RECORDS FOR THIS EXERCISE:
● ● ●

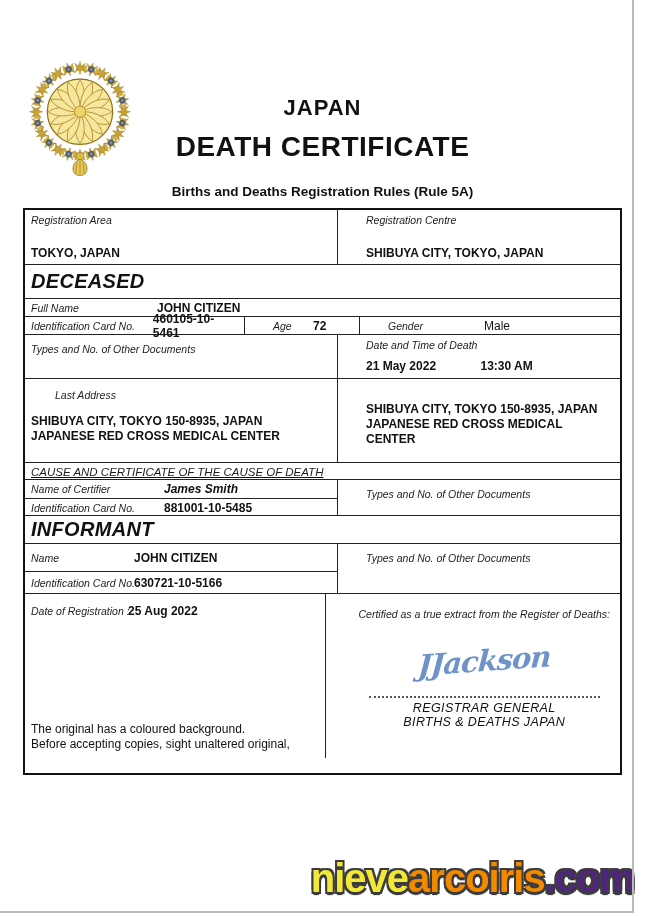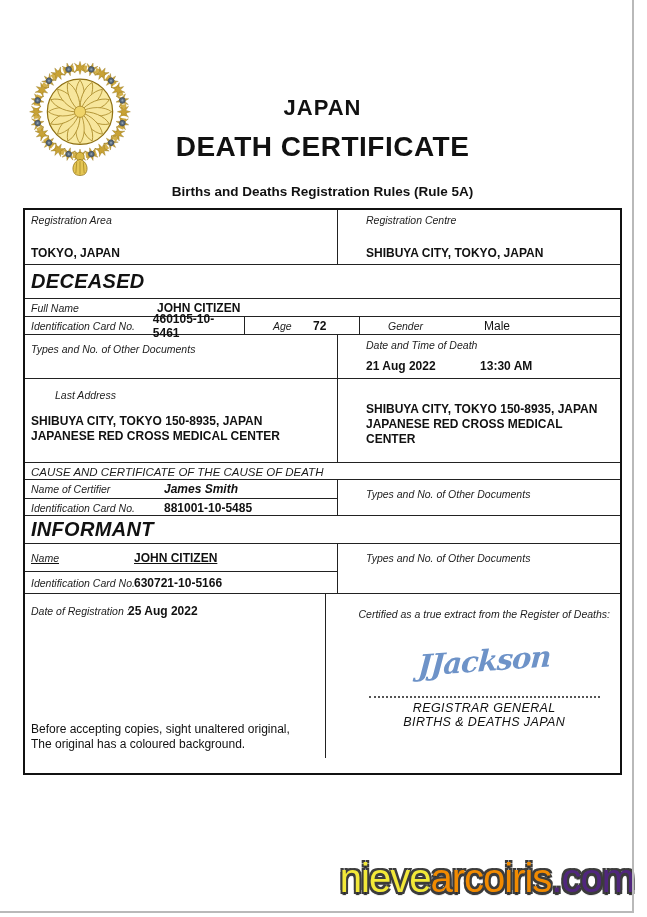--- a/index.html
+++ b/index.html
@@ -53,35 +53,35 @@
   .inline-label-row .lbl { width:126px; flex:none; }
 
   .minicell { display:flex; align-items:center; padding:0 6px; height:100%; }
 
   .addr-lines { margin-top:13px; line-height:15px; }
 
   .cert-left-row { display:flex; align-items:center; height:18px; padding:0 6px; }
   .cert-left-row + .cert-left-row { border-top:1px solid #222; }
   .cert-left-row .lbl { width:133px; flex:none; }
 
-  .inf-name-row { display:flex; align-items:center; height:28px; padding:0 6px; border-bottom:1px solid #222;text-decoration:underline; }
+  .inf-name-row { display:flex; align-items:center; height:28px; padding:0 6px; border-bottom:1px solid #222; }
   .inf-id-row   { display:flex; align-items:center; height:21px; padding:0 6px; }
   .inf-name-row .lbl, .inf-id-row .lbl { width:103px; flex:none; }
 
   .sig-name { font-family:"DejaVu Serif", serif; font-style:italic; font-weight:bold;
               font-size:29px; color:#6e93c8; transform:rotate(-4deg) skewX(-8deg);
               letter-spacing:-1px; display:inline-block; }
   .dotted { border-bottom:2px dotted #555; width:92%; margin:4px auto 0; }
   .registrar { text-align:center; font-style:italic; font-size:12.5px; line-height:14px;
                letter-spacing:.4px; margin-top:3px; }
 
   .notice { font-size:12px; line-height:15px; }
 
   
-  .watermark { position:absolute; top:856px; right:13px; font-size:40px; font-weight:normal;
+  .watermark { position:absolute; top:856px; right:13px; font-size:40px; font-weight:bold;
                letter-spacing:-1px; white-space:nowrap;
                text-shadow:-2px -2px 0 #3c3c3c, 2px -2px 0 #3c3c3c, -2px 2px 0 #3c3c3c,
                             2px 2px 0 #3c3c3c, 0 3px 1px #222; }
   .wm-1 { color:#f2e838; }
   .wm-2 { color:#f18a00; }
   .wm-3 { color:#50267d; }
 </style>
 </head>
 <body>
 
@@ -209,21 +209,21 @@
       </div>
     </div>
 
     <div class="row r-typesdate">
       <div class="cell split-l pad">
         <span class="lbl">Types and No. of Other Documents</span>
       </div>
       <div class="cell split-r pad vbetween">
         <span class="lbl">Date and Time of Death</span>
         <span>
-          <span class="val">21 Aug 2022</span>
+          <span class="val">21 May 2022</span>
           <span class="val" style="margin-left:40px;">13:30 AM</span>
         </span>
       </div>
     </div>
 
     <div class="row r-address">
       <div class="cell split-l pad">
         <span class="lbl" style="display:block; margin-top:6px;margin-left:24px;">Last Address</span>
         <div class="addr-lines">
           <div class="val">SHIBUYA CITY, TOKYO 150-8935, JAPAN</div>
@@ -232,21 +232,21 @@
       </div>
       <div class="cell split-r pad">
         <div class="addr-lines" style="margin-top:19px;">
           <div class="val">SHIBUYA CITY, TOKYO 150-8935, JAPAN</div>
           <div class="val">JAPANESE RED CROSS MEDICAL CENTER</div>
         </div>
       </div>
     </div>
 
     <div class="row r-causehdr">
-      <div class="cell" style="width:100%; padding:0 6px;">
+      <div class="cell" style="width:100%; padding:0 6px;text-decoration:underline;">
         <span class="lbl" style="font-size:11.5px;">CAUSE AND CERTIFICATE OF THE CAUSE OF DEATH</span>
       </div>
     </div>
 
 
     <div class="row r-cert">
       <div class="cell split-l">
         <div class="cert-left-row">
           <span class="lbl">Name of Certifier</span>
           <span class="val" style="font-style:italic;">James Smith</span>
@@ -283,22 +283,22 @@
       </div>
     </div>
 
     <div class="row r-final">
       <div class="cell split-l vbetween" style="padding:10px 6px 6px;">
         <div style="display:flex; align-items:center;">
           <span class="lbl" style="width:97px;">Date of Registration :</span>
           <span class="val">25 Aug 2022</span>
         </div>
         <div class="notice">
+          <div>The original has a coloured background.</div>
           <div>Before accepting copies, sight unaltered original,</div>
-          <div>The original has a coloured background.</div>
         </div>
       </div>
       <div class="cell split-r" style="padding:10px 10px 8px;">
         <span class="lbl">Certified as a true extract from the Register of Deaths:</span>
         <div style="text-align:center; margin-top:22px; height:48px;">
           <span class="sig-name">JJackson</span>
         </div>
         <div class="dotted"></div>
         <div class="registrar">
           <div>REGISTRAR GENERAL</div>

● ● ●

PROBLEM TO SOLVE: Only the number is wanted: how many lines in the entries above contain the word "margin"?

SOLUTION TO THIS EXERCISE: 7